5. Uso de un antagonista de un receptor de benzodiazepina de tipo periférico (RBTP) seleccionado del grupo que consiste en benzodiazepinas, carboxamidas de isoquinolina, imidazopiridinas, 2-aril-3-indolacetamidas, y pirrolobenzoxazepinas para la preparación de una composición farmacéutica para el tratamiento de hipertrofia cardiaca en un paciente.

6. Uso de un agonista de un receptor de benzodiazepina de tipo periférico (RBTP) seleccionado del grupo que consiste en benzodiazepinas, carboxamidas de isoquinolina, imidazopiridinas, 2-aril-3-indolacetamidas, y pirrolobenzoxazepinas para la preparación de una composición farmacéutica para la inducción de una hipertrofia cardiaca en un paciente cuyo corazón está sometido a un aumento de carga de trabajo.

7. El uso de la reivindicación 5 ó 6, en el que dicho paciente es un mamífero.

8. El uso de la reivindicación 7, en el que dicho paciente es un humano.

9. El uso de una cualquiera de las reivindicaciones 5 a 8, en el que:

(a)

dicho antagonista es carboxamida de 1-(2-clorofenil)-N-metil-(1-metilpropil)-3-isoquinolina (PK 11195), y/o

(b)

dicho agonista es Ro5-4864.

10. Uso de un agonista de un receptor de benzodiazepina de tipo periférico (RBTP) seleccionado del grupo que consiste en benzodiazepinas, carboxamidas de isoquinolina, imidazopiridinas, 2-aril-3-indolacetamidas, y pirrolobenzoxazepinas para la preparación de una composición farmacéutica para el tratamiento de una cardiopatía.
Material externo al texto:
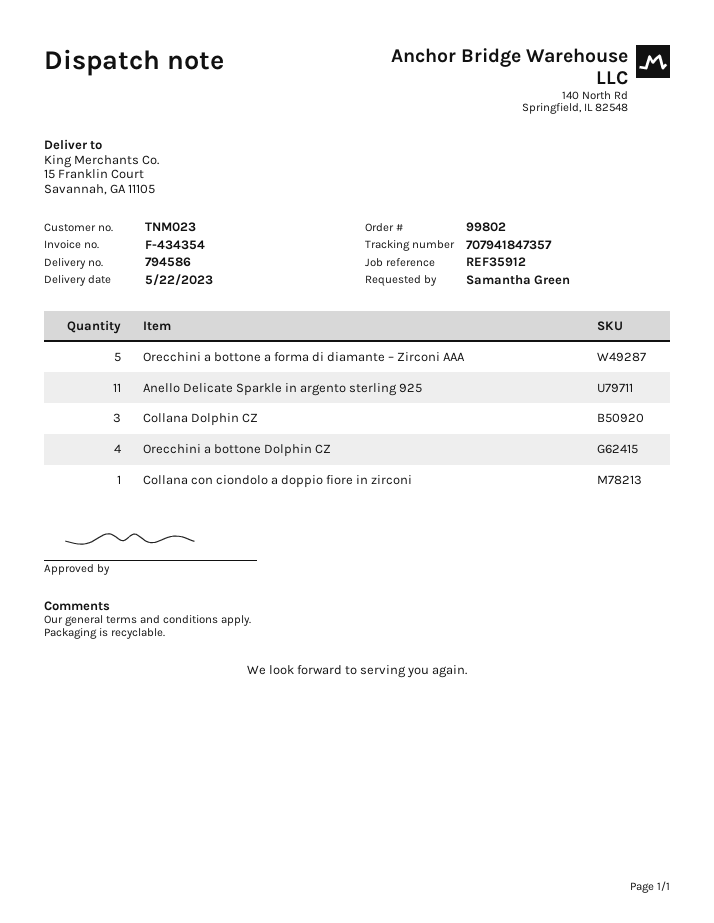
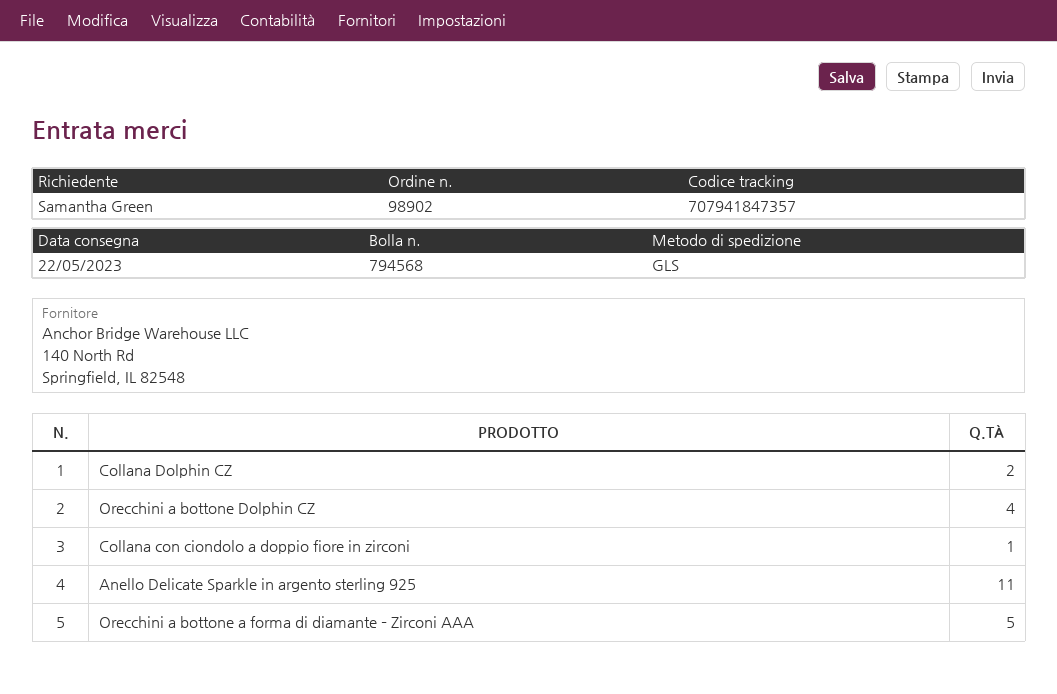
order number: 99802 -> 98902
delivery note number: 794586 -> 794568
Collana Dolphin CZ: 3 -> 2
11. El uso de la reivindicación 10, en el que dicho paciente necesita un aumento de gasto cardiaco.

12. El uso de la reivindicación 10, en el que a dicho paciente se le ha diagnosticado isquemia.

13. El uso de la reivindicación 12, en el que dicha isquemia es isquemia periférica.
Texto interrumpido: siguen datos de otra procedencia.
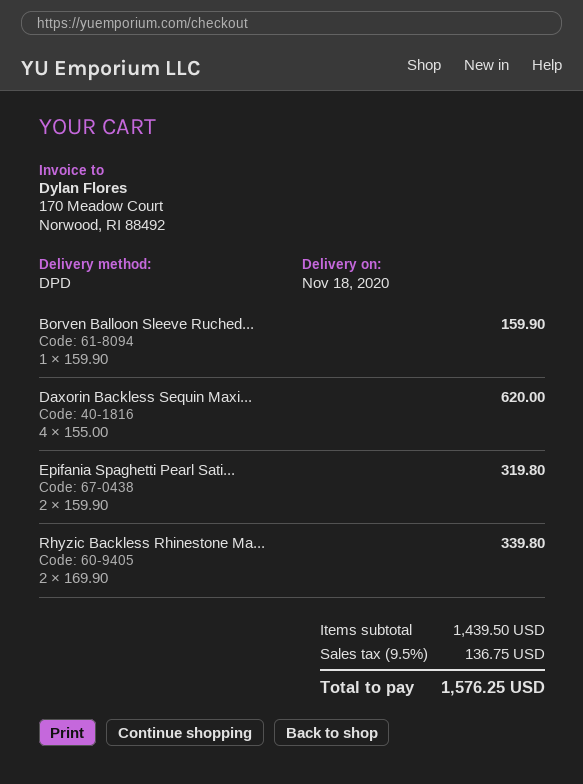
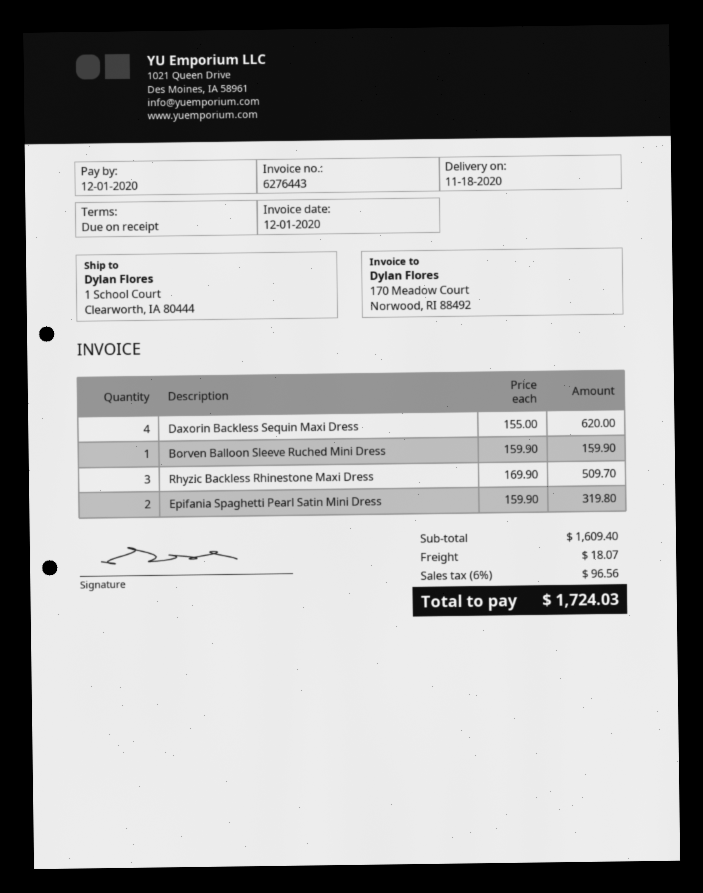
Rhyzic Backless Rhinestone Ma...: 2 x 169.90 = 339.80 -> 3 x 169.90 = 509.70
subtotal: 1439.50 -> 1609.40
shipping: none -> 18.07
tax: 9.5% = 136.75 -> 6% = 96.56
total: 1576.25 -> 1724.03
14. El uso de la reivindicación 10, en el que el corazón de dicho paciente se ha dañado.

15. El uso de la reivindicación 14, en el que dicho paciente tiene una derivación auriculoventricular (A-V).
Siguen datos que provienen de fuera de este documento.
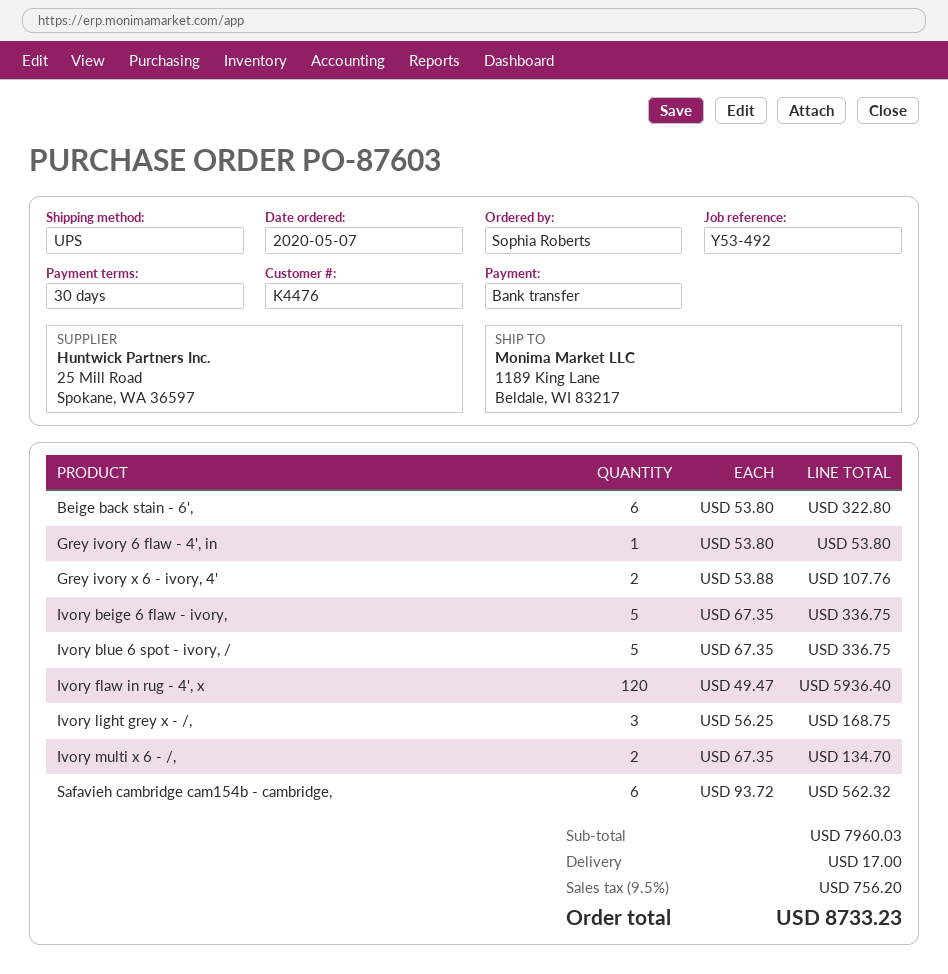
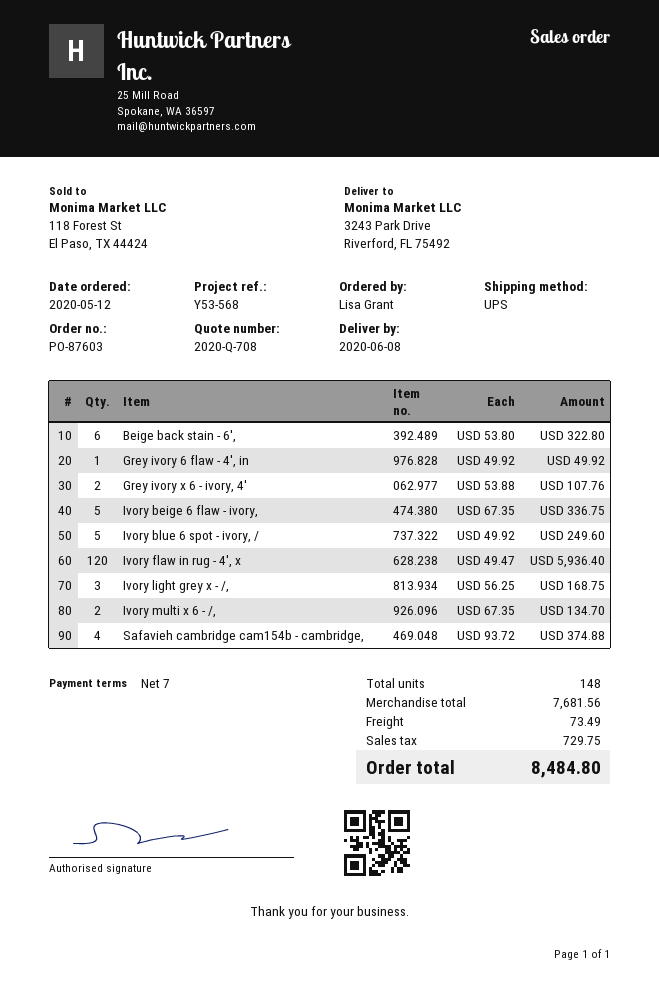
order date: 2020-05-07 -> 2020-05-12
payment terms: 30 days -> 7 days
reference: Y53-492 -> Y53-568
ordered by: Sophia Roberts -> Lisa Grant
ship to: 1189 King Lane, Beldale, WI 83217 -> 3243 Park Drive, Riverford, FL 75492
Grey ivory 6 flaw - 4', in: 1 x 53.80 = 53.80 -> 1 x 49.92 = 49.92
Ivory blue 6 spot - ivory, /: 5 x 67.35 = 336.75 -> 5 x 49.92 = 249.60
Safavieh cambridge cam154b - cambridge,: 6 x 93.72 = 562.32 -> 4 x 93.72 = 374.88
subtotal: 7960.03 -> 7681.56
shipping: 17.00 -> 73.49
tax: 756.20 -> 729.75
total: 8733.23 -> 8484.80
16. Un método in vitro para seleccionar un antagonista de un receptor de benzodiazepina de tipo periférico (RBTP) que comprende poner en contacto un miocito cardiaco de fenotipo hipertrófico con una molécula candidato y monitorizar una reducción de la hipertrofia.

17. Uso de un antagonista de un receptor de benzodiazepina de tipo periférico (RBTP) seleccionado del grupo que consiste en benzodiazepinas, carboxamidas de isoquinolina, imidazopiridinas, 2-aril-3-indolacetamidas, y pirrolobenzoxazepinas para la preparación de una composición farmacéutica para el tratamiento de una insuficiencia cardiaca.

18. El uso de la reivindicación 17, en el que dicha insuficiencia cardiaca se caracteriza por una hipertrofia cardiaca descompensada.

19. El uso de la reivindicación 17 ó 18, en el que dicho tratamiento es la prevención de una insuficiencia cardiaca.

20. El uso de una cualquiera de las reivindicaciones 17 a 19, en el que dicha insuficiencia cardiaca es una insuficiencia cardiaca congestiva.